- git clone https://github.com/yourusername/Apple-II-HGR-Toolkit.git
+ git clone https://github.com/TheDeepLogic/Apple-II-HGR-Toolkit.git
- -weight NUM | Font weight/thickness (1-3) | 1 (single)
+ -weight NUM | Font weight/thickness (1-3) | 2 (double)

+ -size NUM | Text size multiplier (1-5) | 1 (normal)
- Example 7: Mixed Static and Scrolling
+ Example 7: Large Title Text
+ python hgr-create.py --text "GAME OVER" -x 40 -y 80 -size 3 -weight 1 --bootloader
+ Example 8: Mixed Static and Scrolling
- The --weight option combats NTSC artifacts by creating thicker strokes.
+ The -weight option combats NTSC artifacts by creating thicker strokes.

-----

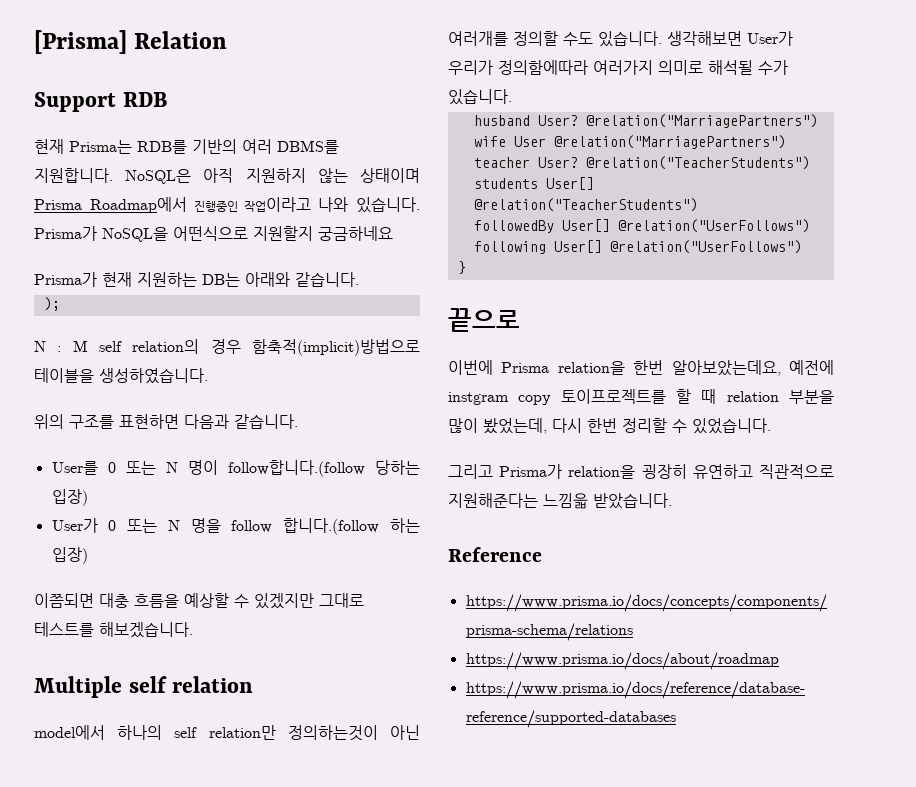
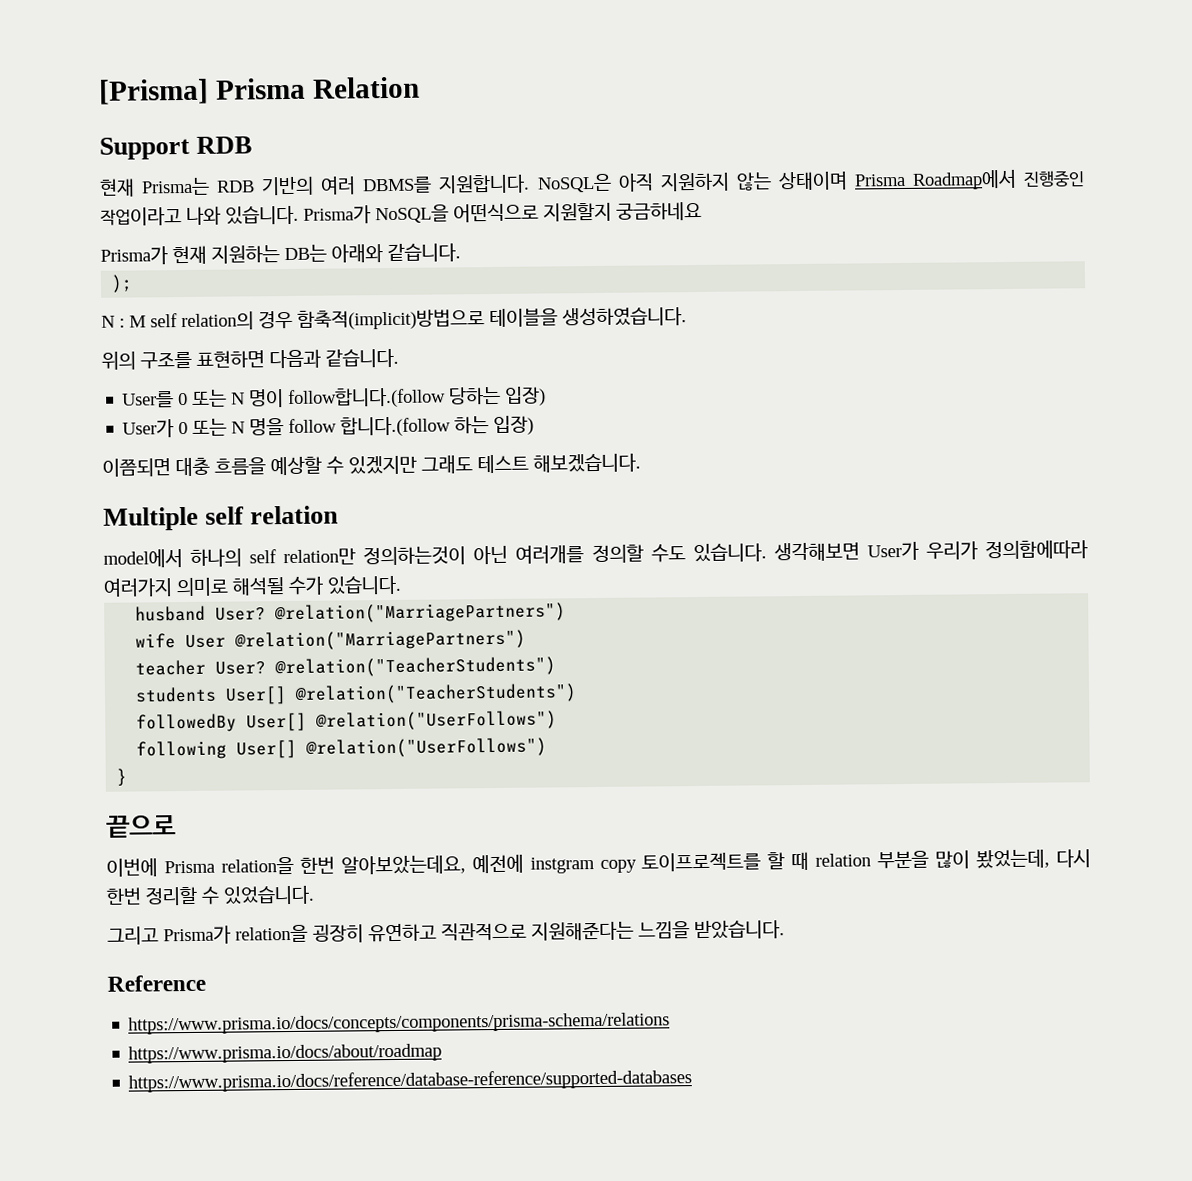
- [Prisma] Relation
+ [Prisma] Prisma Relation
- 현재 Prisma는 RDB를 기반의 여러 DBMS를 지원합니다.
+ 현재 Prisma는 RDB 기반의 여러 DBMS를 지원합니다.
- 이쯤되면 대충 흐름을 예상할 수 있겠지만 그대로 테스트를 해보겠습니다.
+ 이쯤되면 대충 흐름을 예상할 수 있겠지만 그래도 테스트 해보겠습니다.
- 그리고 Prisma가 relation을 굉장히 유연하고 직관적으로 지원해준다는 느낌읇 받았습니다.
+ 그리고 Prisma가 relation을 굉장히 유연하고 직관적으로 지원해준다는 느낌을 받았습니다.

-----

■ DESCRIPTION OF THE TASK ■
Above are the records; copy exactly the lines from the line with "- git clone" through the line with "- The --weight", both included.

■ REPLY TO THE TASK ■
- git clone https://github.com/yourusername/Apple-II-HGR-Toolkit.git
+ git clone https://github.com/TheDeepLogic/Apple-II-HGR-Toolkit.git
- -weight NUM | Font weight/thickness (1-3) | 1 (single)
+ -weight NUM | Font weight/thickness (1-3) | 2 (double)

+ -size NUM | Text size multiplier (1-5) | 1 (normal)
- Example 7: Mixed Static and Scrolling
+ Example 7: Large Title Text
+ python hgr-create.py --text "GAME OVER" -x 40 -y 80 -size 3 -weight 1 --bootloader
+ Example 8: Mixed Static and Scrolling
- The --weight option combats NTSC artifacts by creating thicker strokes.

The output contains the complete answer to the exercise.